La tension va crescendo, finalement le SNES quitte le BDFN avant la fin : certains membres du BDFN proposent que le SNES diffère l’annonce de sa grève au lendemain du passage de Fillon à la télé (soit le 19 novembre). Claudie Maertens et Bernard Boisseau demandent si cela pourrait faire bouger la position des autres syndicats (comprenez le SNUipp), et le secrétaire général du SNUipp indique en substance que non (au passage, prise de bec entre les UA et les EE-SNUipp, ces derniers considérant que le mandat du SNUipp d’une grève en janvier – et pas avant - pourrait être assoupli). Les représentants du SNES s’en vont alors. Aschiéri se demande de manière un peu désabusée comment ne pas donner à l’extérieur une impression d’impuissance de la FSU en sortant de cette réunion (question judicieuse !) : il va donc faire un texte sur le sujet, qu’il fera circuler avant d’envoyer aux sections départementales.

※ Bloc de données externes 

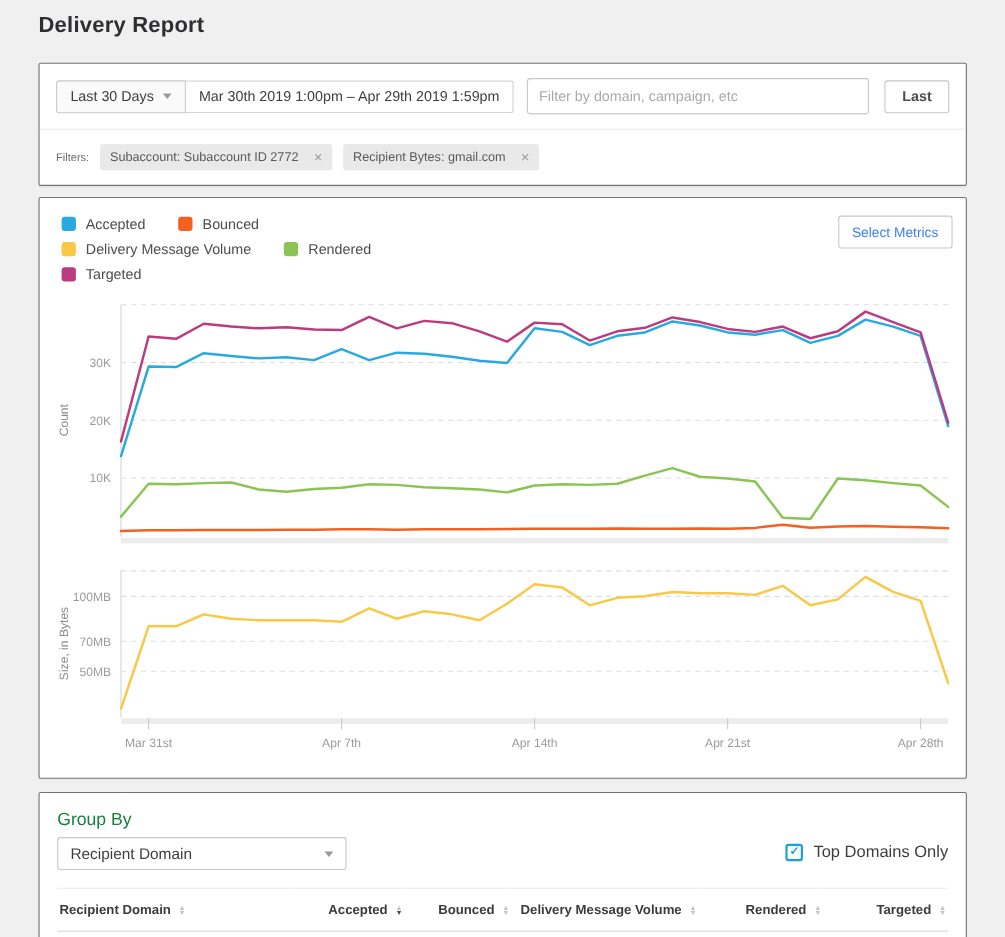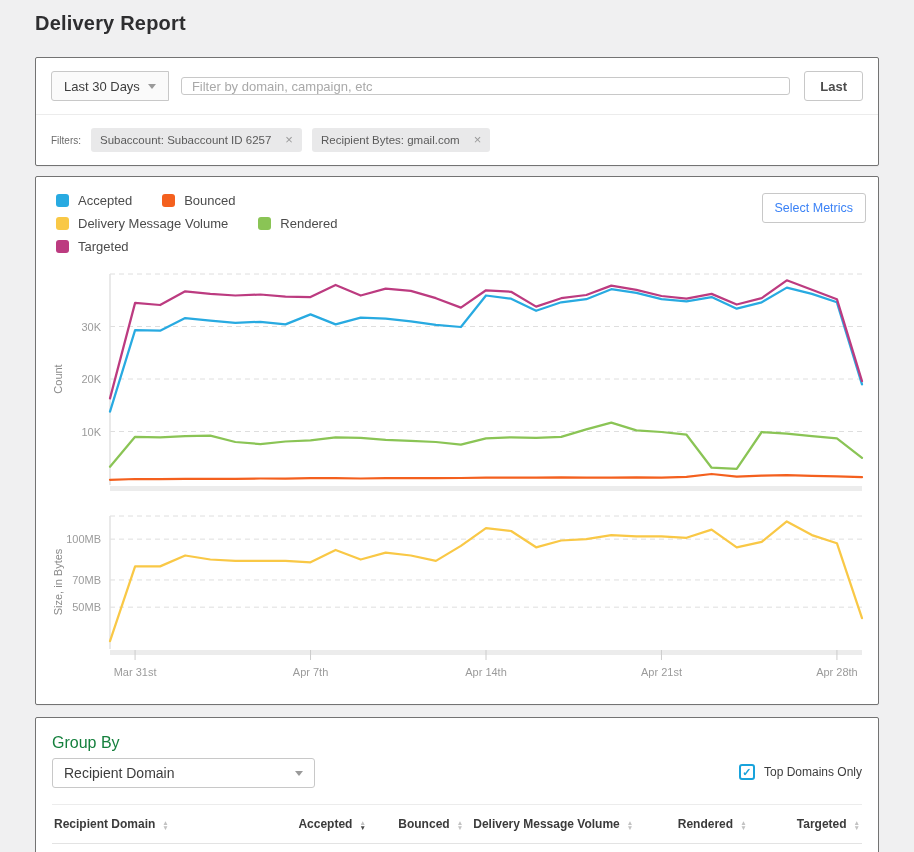"Mar 30th 2019 1:00pm –" div.date-box { html: none -> <div>Mar 30th 2019 1:00pm – Apr 29th 2019 1:59pm</div> }
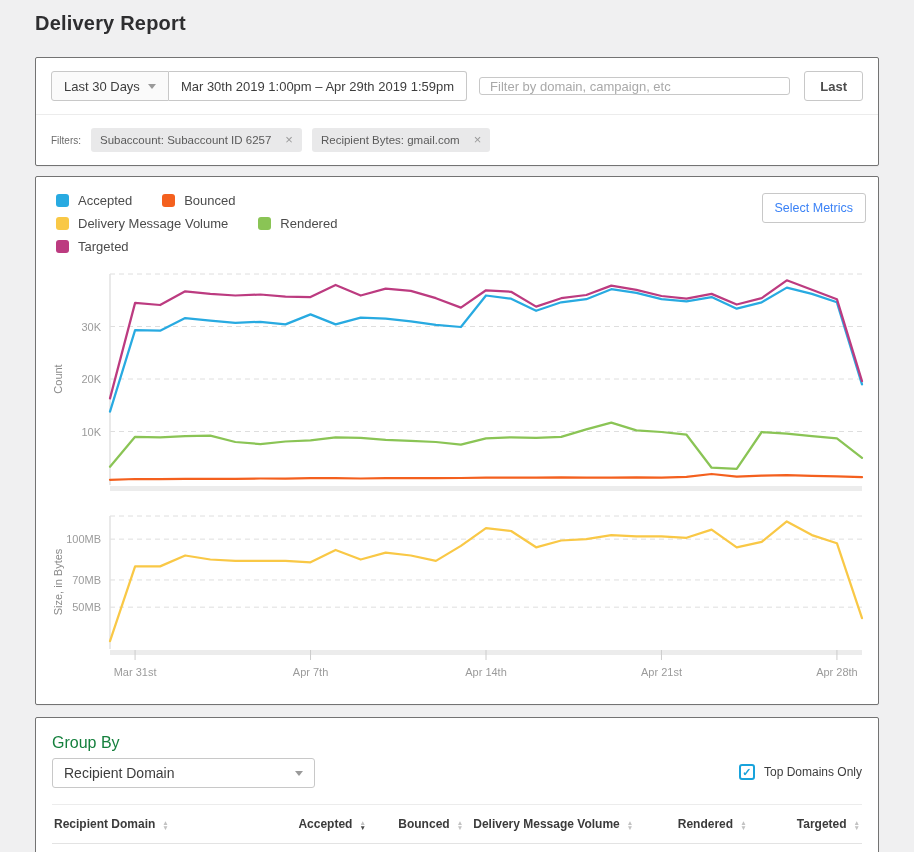"Filter by domain, campaign, etc" .filter-input { height: 18px -> 33px }
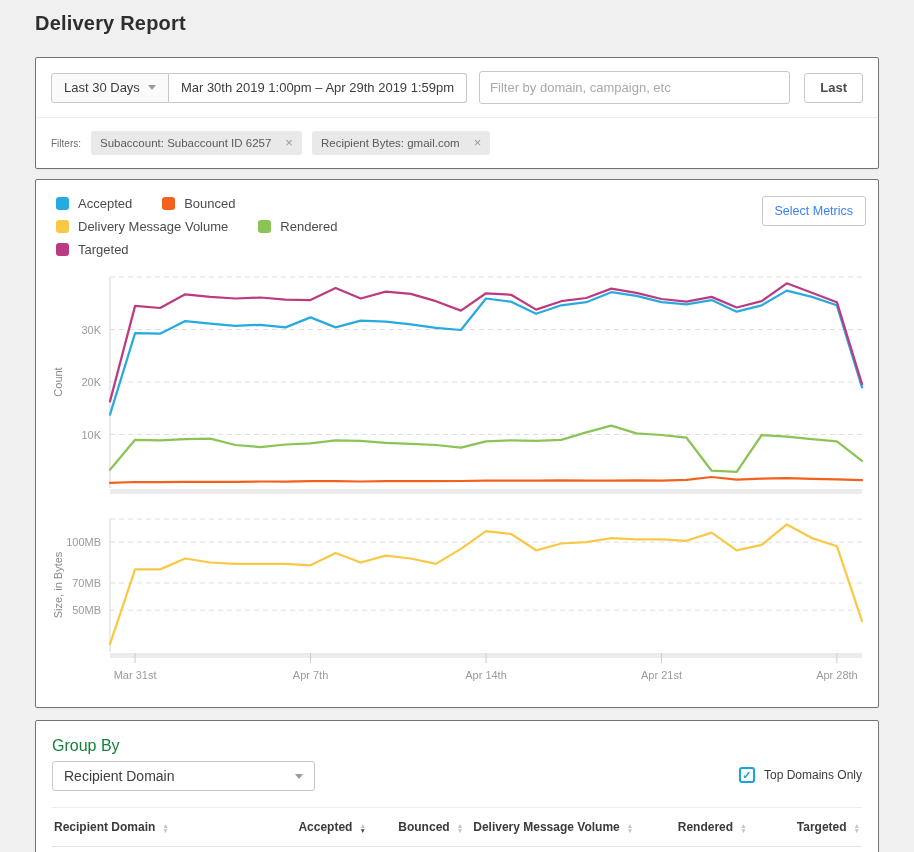"Subaccount: Subaccount ID 6257" span { text: 6257 -> 2772 }
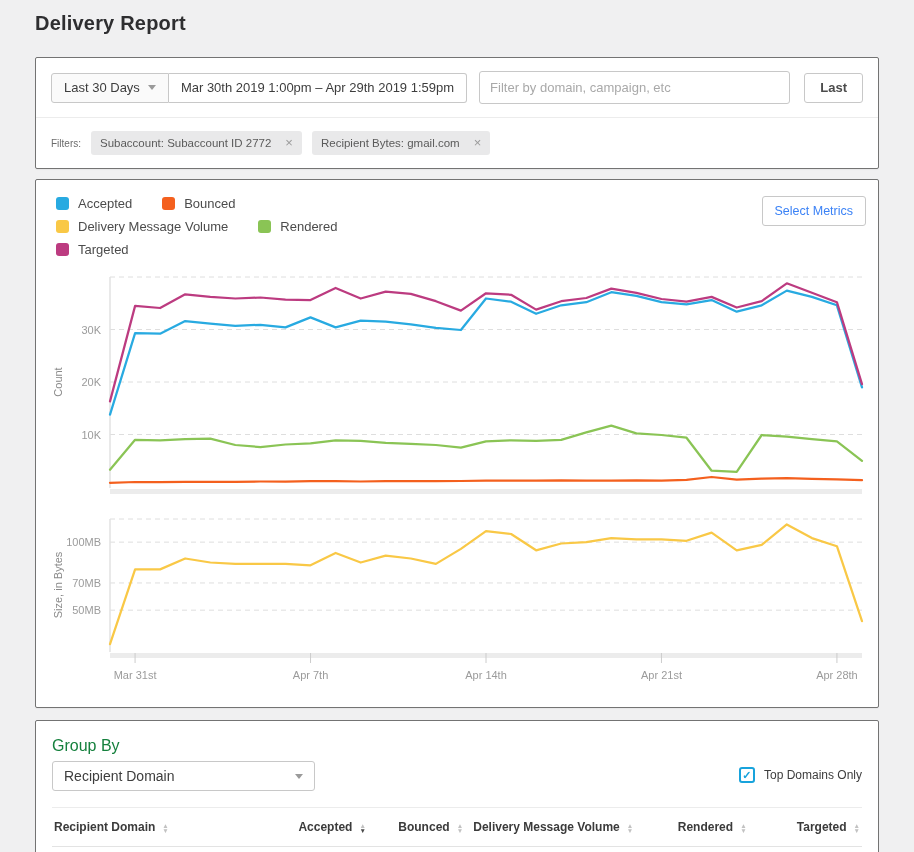"Top Domains Only" .checkbox-label { font-size: 12px -> 15px }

La secrétaire générale du SNASUB intervient avec justesse : il est décevant qu’au niveau fédéral on ne puisse rien faire, avec une grève en janvier ce sera plus dur de réagir sur des questions comme la décentralisation ou les salaires; la FSU est incapable d’une grève unitaire, en tout cas en décembre, et pense pouvoir être crédible en allant voir les autres syndicats alors qu’en interne on n’est pas capables de se mettre d’accord entre nous ? « On est désemparés, et on n’a pas le poids des gros syndicats de la fédération pour pouvoir faire prendre en compte notre point de vue ».